The German Nazi Party, led by Adolf Hitler since 1921, seized political control in 1933, installing a Machiavellian reign. Hitler roared for German racial purity and supremacy, practicing blatant fascism. He ran a totalitarian government and indulged in genocide of the Jewish people. Making treaties and breaking them was a natural art for him. During his brutal regime, the army had absolute power. With total disregard for the written law, the German Army revelled in executing the policies of state terrorism. His was a chauvinistically terrorist government, aimed at subjugating other nations of Europe! In 1939, Hitler’s desire to dominate the whole of Europe lead to the Second World War.

When the Allied forces finally defeated Hitler and the Axis powers in 1945, WW2 came to an end. It is only after the end of WW2 that Australia's Armistice Day was renamed‘Remembrance Day.’ The Australian government accepted a proposal made by the British government to this effect. Thus, Armistice Day became Remembrance Day.

Dear friends, even though 87 years have passed, the Australian people have not forgotten their war heroes. As a matter of fact, as the years pass by, they remember their heroes with greater fervour and reverence.
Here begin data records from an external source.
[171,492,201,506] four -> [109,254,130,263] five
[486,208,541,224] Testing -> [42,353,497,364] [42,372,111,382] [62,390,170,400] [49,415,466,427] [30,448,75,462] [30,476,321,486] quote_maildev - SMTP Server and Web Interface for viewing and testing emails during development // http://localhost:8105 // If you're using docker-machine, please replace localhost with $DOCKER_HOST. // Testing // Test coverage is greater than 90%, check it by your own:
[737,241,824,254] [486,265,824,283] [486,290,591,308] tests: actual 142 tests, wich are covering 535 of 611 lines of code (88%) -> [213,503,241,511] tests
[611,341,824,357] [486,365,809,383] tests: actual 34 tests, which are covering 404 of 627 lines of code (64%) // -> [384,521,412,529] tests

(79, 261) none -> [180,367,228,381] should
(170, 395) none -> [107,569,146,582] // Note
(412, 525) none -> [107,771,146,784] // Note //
We wish to point out just one event as an example.

Of the thousands of Australian servicemen who died in WW1 and WW2, it is still not known where 35,527 of their heroes lay buried. Somewhere in a distant and foreign land the bodies of these warriors rest in unmarked graves.  In 1993, the Australian government exhumed the remains of an Unknown Soldier buried in France’s Western Front cemetery and brought it to Australia. On November 11, 1993 this Unknown Soldier was buried in the Australian War Memorial in Canberra with full military and state honour.
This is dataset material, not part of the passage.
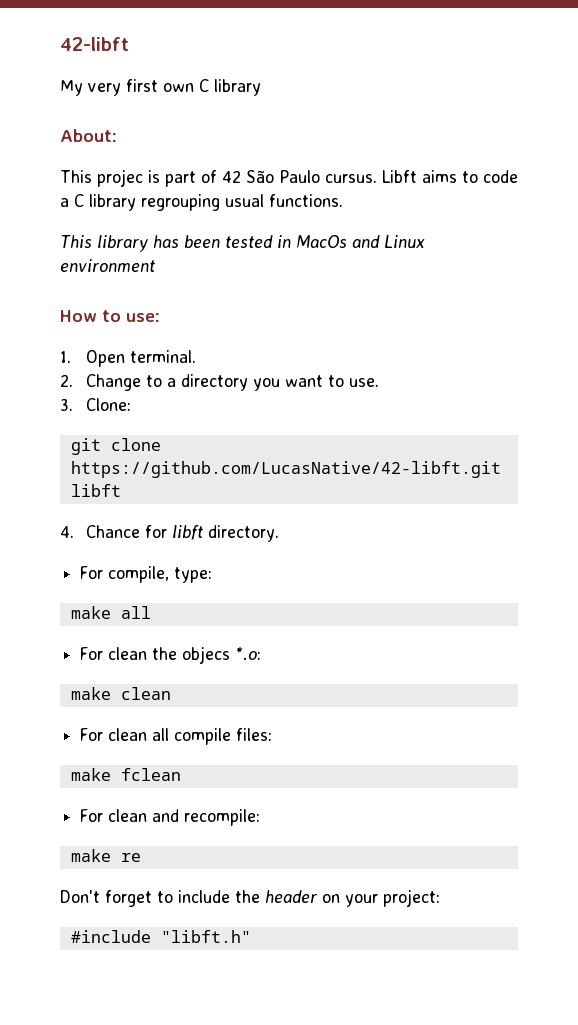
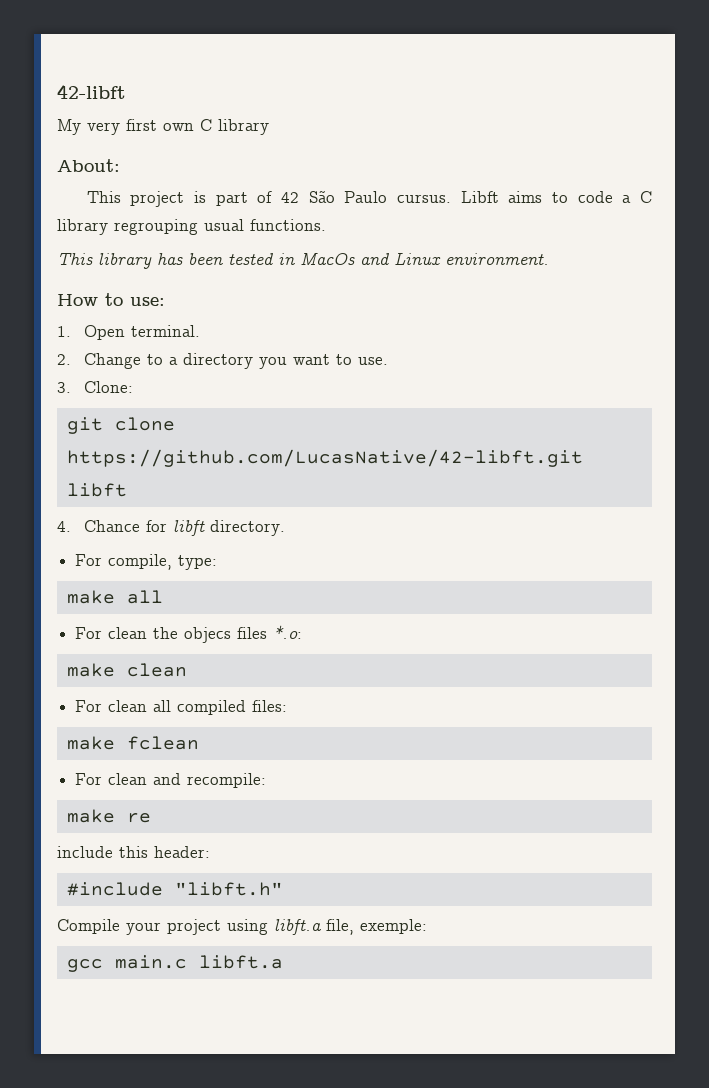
[97,169,143,187] projec -> [130,191,185,207] project
[60,259,155,272] environment -> [445,253,549,265] environment.
(231, 655) none -> [237,627,268,639] files
[174,728,232,745] compile -> [177,700,247,715] compiled
[60,889,440,907] [70,930,251,943] Don't forget to include the header on your project: // #include "libft.h" -> [57,846,210,858] [66,882,283,896] [57,919,427,935] [66,955,283,972] include this header: // #include "libft.h" // Compile your project using libft.a file, exemple: // gcc main.c libft.a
Standing in front of his coffin that was placed on the Stone of Remembrance, the then Australian Prime Minister Paul Keating delivered a eulogy:

“We will never know who this Australian soldier was. Yet he has always been among those we have honoured. We know that he was one of the 45,000 Australians who died on the Western Front, one of the 416,000 Australians who volunteered for service in World War 1 … and one of the 100,000 Australians who have died in wars this century. He is all of them. And he is one of us!”

The passionate speech by Prime Minister Keating was reflective of the feelings of the Australian people. Robert Comb, a World War 1 veteran who had served in battles on the Western Front, sprinkled soil brought from France over the coffin of this Unknown Soldier and said “Now you are home, mate.”
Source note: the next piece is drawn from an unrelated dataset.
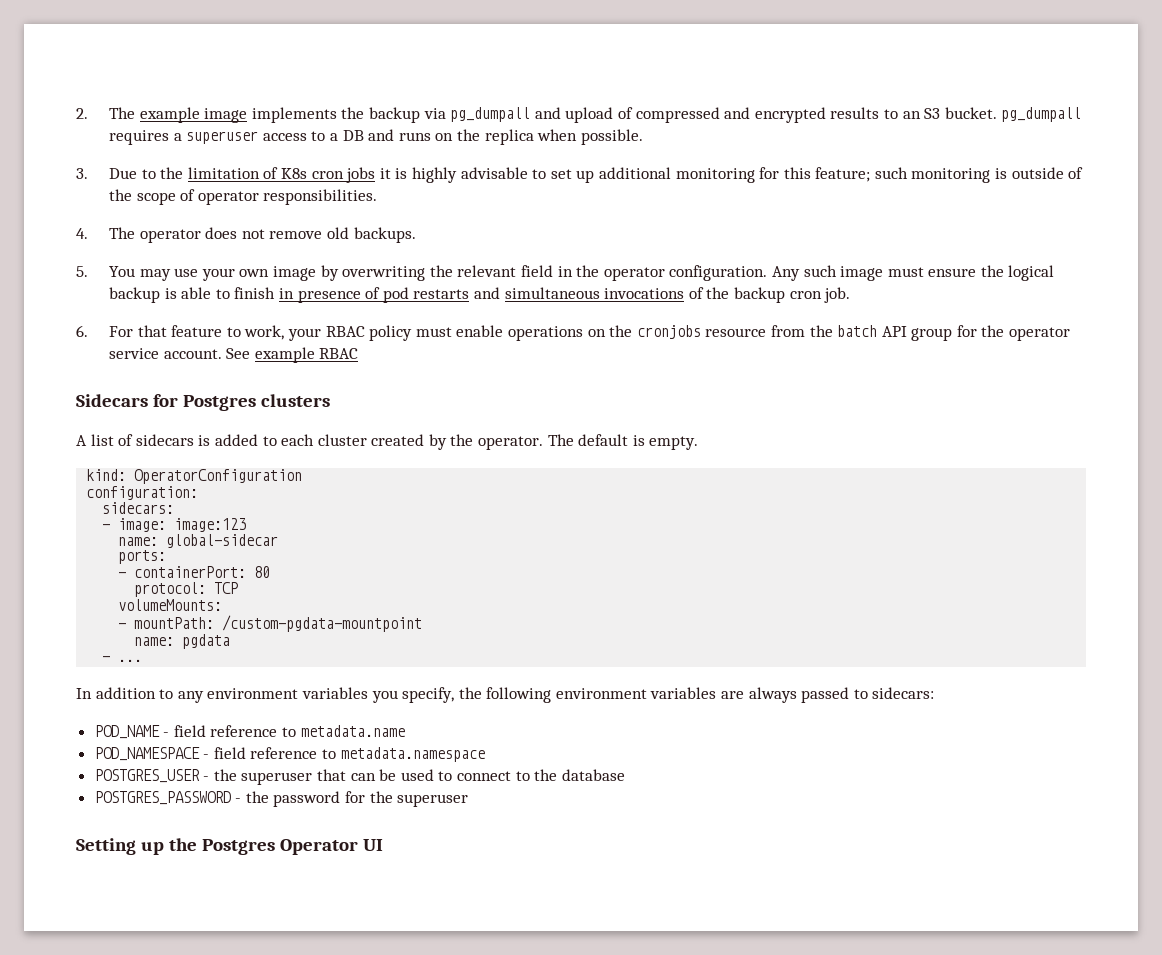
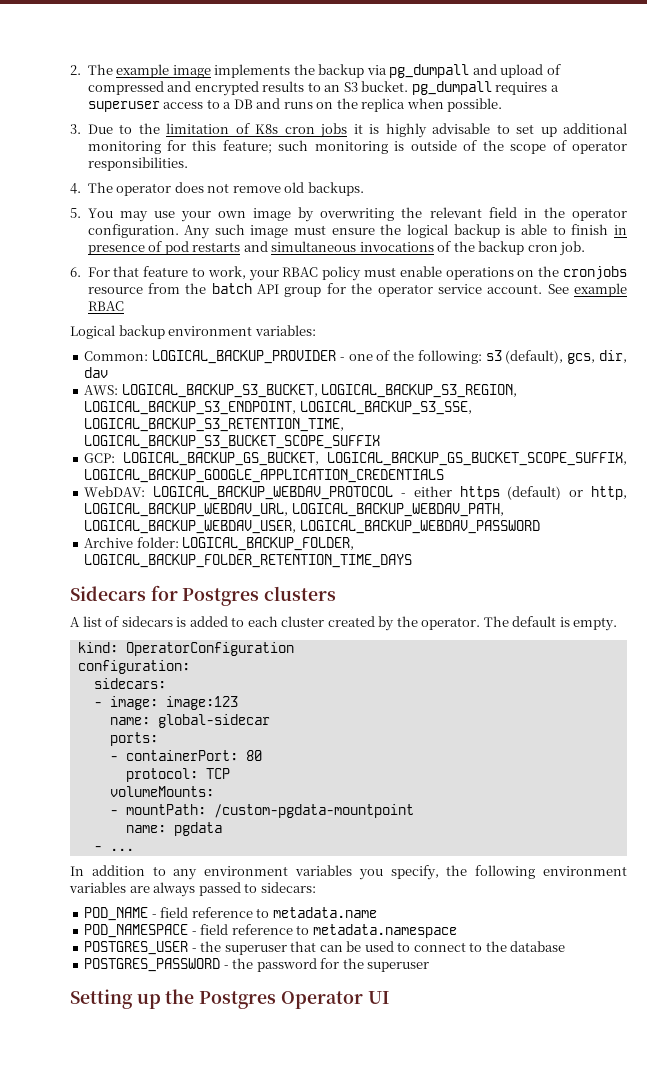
(359, 353) none -> [70,325,316,339] [84,350,627,364] [84,367,109,378] [84,384,518,398] [84,401,472,415] [84,418,345,432] [84,435,381,449] [84,452,627,466] [84,469,445,483] [84,486,628,500] [84,503,504,517] [84,520,540,534] [84,537,355,551] [84,554,413,568] // Logical backup environment variables: // Common: LOGICAL_BACKUP_PROVIDER - one of the following: s3 (default), gcs, dir, dav // AWS: LOGICAL_BACKUP_S3_BUCKET, LOGICAL_BACKUP_S3_REGION, LOGICAL_BACKUP_S3_ENDPOINT, LOGICAL_BACKUP_S3_SSE, LOGICAL_BACKUP_S3_RETENTION_TIME, LOGICAL_BACKUP_S3_BUCKET_SCOPE_SUFFIX // GCP: LOGICAL_BACKUP_GS_BUCKET, LOGICAL_BACKUP_GS_BUCKET_SCOPE_SUFFIX, LOGICAL_BACKUP_GOOGLE_APPLICATION_CREDENTIALS // WebDAV: LOGICAL_BACKUP_WEBDAV_PROTOCOL - either https (default) or http, LOGICAL_BACKUP_WEBDAV_URL, LOGICAL_BACKUP_WEBDAV_PATH, LOGICAL_BACKUP_WEBDAV_USER, LOGICAL_BACKUP_WEBDAV_PASSWORD // Archive folder: LOGICAL_BACKUP_FOLDER, LOGICAL_BACKUP_FOLDER_RETENTION_TIME_DAYS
Australia does not stop with honouring its fallen heroes.  When the veterans of both world wars who later led a normal life die of old age, Australia honours them, too. When Alec Campbell – the Kid Soldier (the Kid) who joined the Australian Army when he was 16 – died in 2002 at the age of 103, the Australian Prime Minister John Howard cut short his visit to China and returned home to attend his funeral. The Australian government, which had already honoured Alec Campbell in a postage stamp, honoured him again by minting a coin of the boyish looking Alec in his army uniform, holding a rifle much bigger than him!

The following poem written in May 1915 by Lt. Col. John McCrae in the fields of Flanders, Belgium, has a right message for all of us:

In Flanders fields the poppies blow
Between the crosses, row on row
That mark our place; and in the sky
The larks, still bravely singing, fly
Scarce heard amid the guns below.
We are the dead. Short days ago
We lived, felt dawn, saw sunset glow,
Loved and were loved, and now we lie
In Flanders fields.
Take up our quarrel with the foe;
To you, from failing hands, we throw
The torch; be yours to hold it high.
If ye break faith with us who die
We shall not sleep, though poppies grow
In Flanders fields.

We the sons and daughters of Tamil Eelam can surely understand these patriotic sentiments. For, we are a people of a nation who honour in our hearts our own Great Heroes even before the dawning of the liberated Tamil Eelam. In the same spirit, let us pause at 11.00 am on November 11, to honour in our hearts the Australian heroes, war veterans and all the affected people, who valued freedom in their life above all else.

[This is an abridged English transcript of an analysis by S. Sabesan, broadcast on 7.11.05 on the ‘Tamil Voice’ radio program, Melbourne, Australia.]